Despite confessing himself not in love with the idea of Brexit, he talked up the opportunities it could bring to the North Atlantic in an interview with Icelandic media.
India: Can we finally have a deal with someone in Europe?
The one-time colony (which has almost three times as many citizens as the EU) is looking forward to striking a deal, according to reports in the Financial Times.
The EU’s last attempt at a deal began nine years ago and has stalled with no obvious prospect of resumption.
Indian deputy finance minister Jayant Sinha said: “The UK is going to look to build its relationships with the rest of the world, and will seek to pursue new opportunities with us.”

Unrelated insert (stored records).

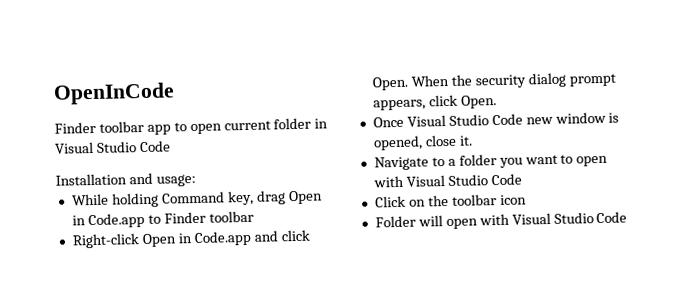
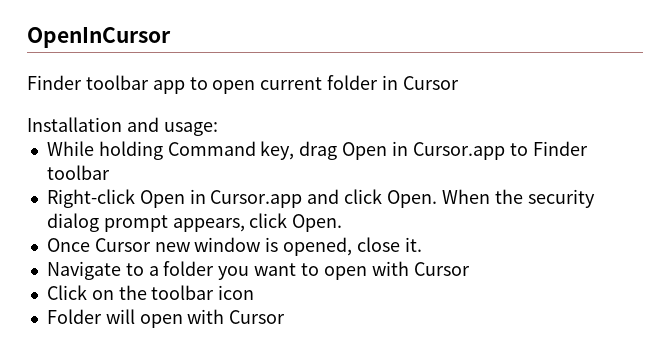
- OpenInCode
+ OpenInCursor
- Finder toolbar app to open current folder in Visual Studio Code
+ Finder toolbar app to open current folder in Cursor
- While holding Command key, drag Open in Code.app to Finder toolbar
+ While holding Command key, drag Open in Cursor.app to Finder toolbar
- Right-click Open in Code.app and click Open.
+ Right-click Open in Cursor.app and click Open.
- Once Visual Studio Code new window is opened, close it.
+ Once Cursor new window is opened, close it.
- Navigate to a folder you want to open with Visual Studio Code
+ Navigate to a folder you want to open with Cursor
- Folder will open with Visual Studio Code
+ Folder will open with Cursor

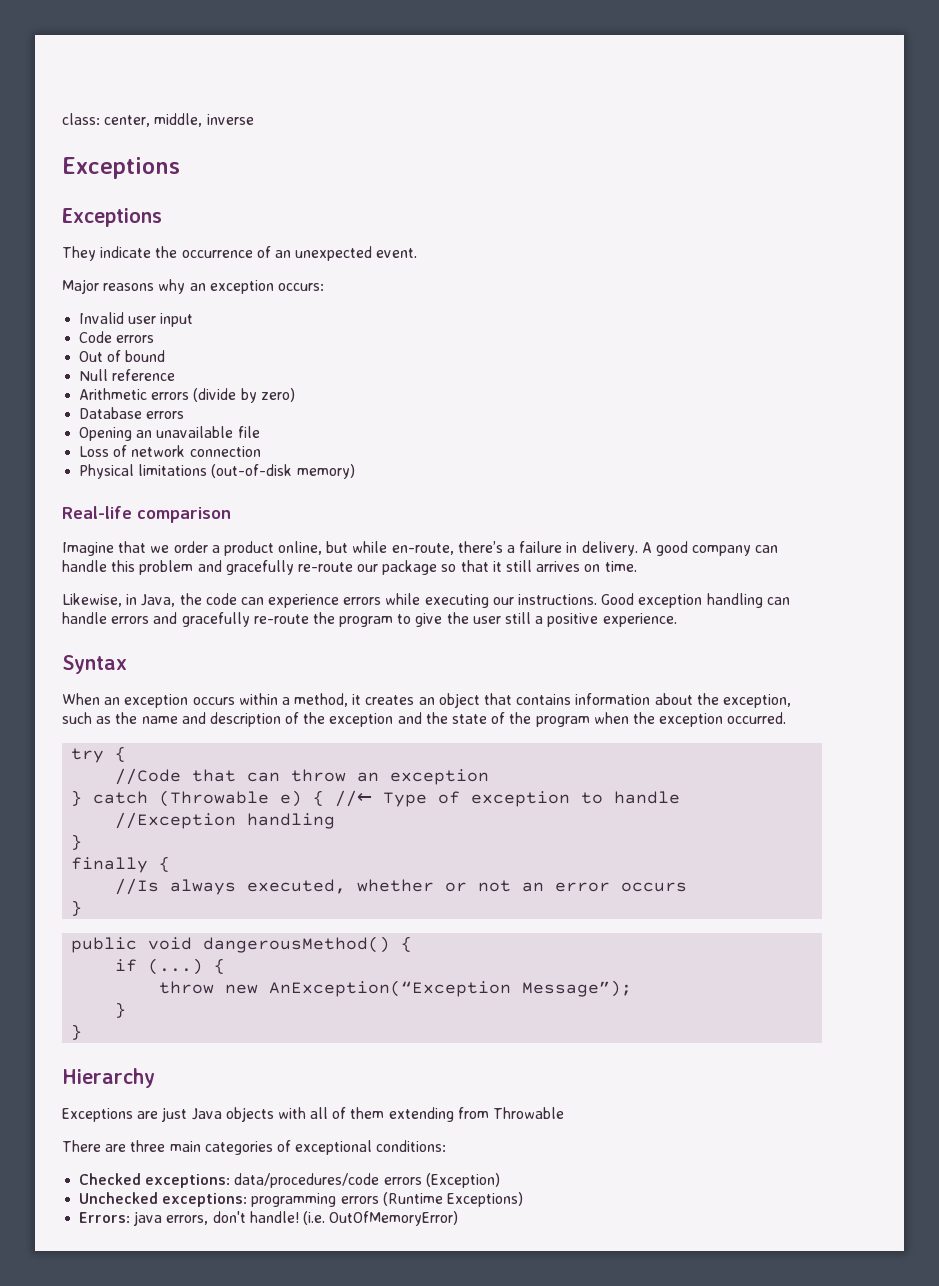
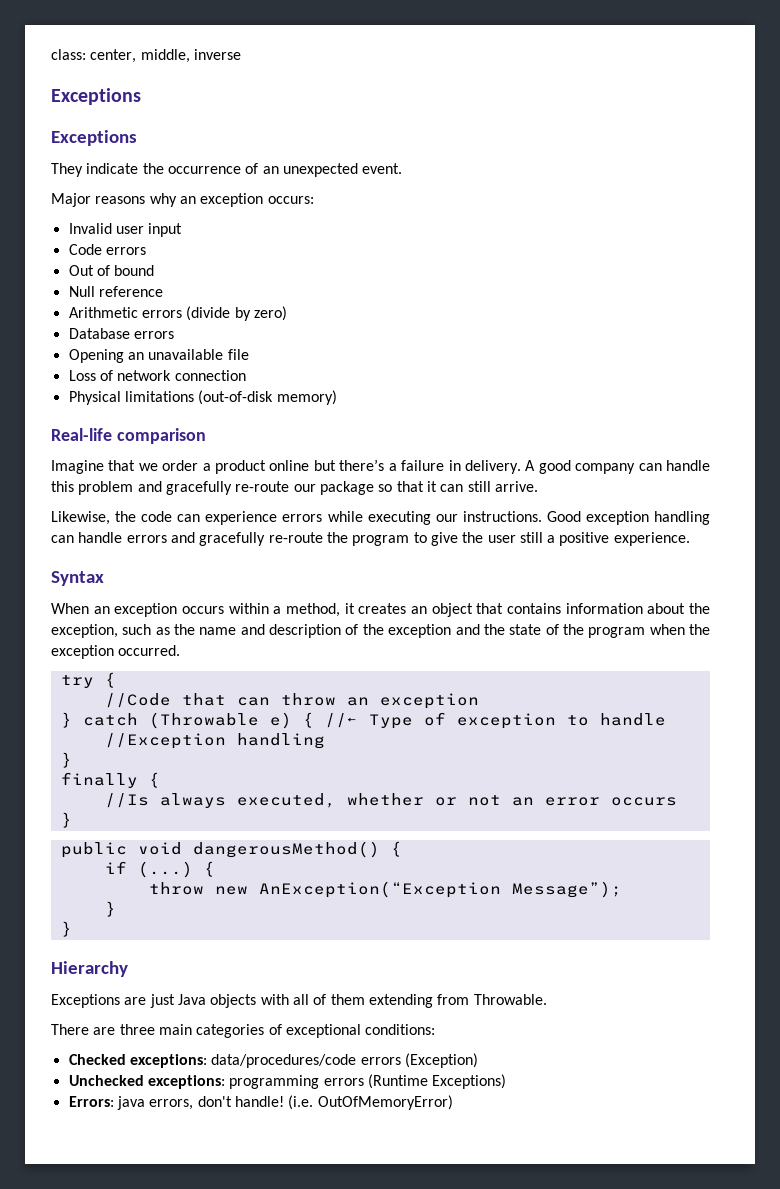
- Imagine that we order a product online, but while en-route, there’s a failure in delivery.
+ Imagine that we order a product online but there’s a failure in delivery.
- A good company can handle this problem and gracefully re-route our package so that it still arrives on time.
+ A good company can handle this problem and gracefully re-route our package so that it can still arrive.
- Likewise, in Java, the code can experience errors while executing our instructions.
+ Likewise, the code can experience errors while executing our instructions.
- Exceptions are just Java objects with all of them extending from Throwable
+ Exceptions are just Java objects with all of them extending from Throwable.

Germany: Free trade, please, but don’t tell Merkel
Although as an EU member it has no power to strike its own deal, Germany – Britain’s biggest trade partner – is keen to keep the doors open.
The German Finance Ministry advised the EU to enter into negotiations aiming at making the UK an “associated partner country” of the trade block.
This comes after Germany industry giants pressed the government to strike a free trade deal in the event of Britain leaving the EU.
New Zealand and Australia: Commonwealth pals
Two more former colonies – with whom Britain has very close cultural ties – have shown interest in striking trade deals with Britain.
Both countries have been negotiating with the EU, but Britain’s surprise withdrawal has made the deal less attractive – and encouraged them to think about embracing the UK.
New Zealand First party leader Winston Peters said “a trade deal with the UK is an absolute priority” and “New Zealand must be the first country in the queue for a trade deal with a liberated United Kingdom.”
Labour Party leader Andrew Little suggested New Zealand should draw on its long and historic relationship with the UK to ensure future trade.
Meanwhile, Australian PM Malcolm Turnbull suggested New Zealand and Australia could team up to negotiate a single deal with the UK.
The African nation was quick out of the traps to propose a trade deal. Ghanaian foreign minister Hannah Tetteh said she was working up a delegation already.
The West African nation already has a trade deal with the EU, but wants to keep seamless access to Britain. Brexit could offer a chance to tweak the arrangements to suit both nations better.
Protectionist EU agricultural policies penalise African countries, meaning freer trade with the UK could help them to prosperity through trade.
Canada: We are cautious outside, but can’t wait inside
The Justin Trudeau administration has reacted with caution to the news of Britain leaving the EU – but assured continuing ties.
“The UK and the EU are important strategic partners for Canada with whom we enjoy deep historical ties and common values. We will continue to build relations with both parties as they forge a new relationship,” a government statement said.
The Sun also reported today that Canadian officials had approached the Foreign Office for talks.
Mexico: We already have a draft
While Iceland was the first one to offer a trade deal to Britain, Mexico has beaten it by already drafting a trade pact between the countries.
Fearing temporary economic instability that Brexit could bring, the finance minister was encouraged to draft a trade agreement with the UK.
Switzerland: “Interested and open”
The president of Switzerland, Johann Schneider-Ammann, has reached out to Britain and would support our attempt to join EFTA (European Free Trade Association).
At a media conference, the President was asked “Whether the UK would be welcome in the EFTA family?”
He responded: “We are interested and open.”
Business Secretary Sajid Javid has also revealed today that South Korea contacted the government to begin bilateral trade talks as soon as possible.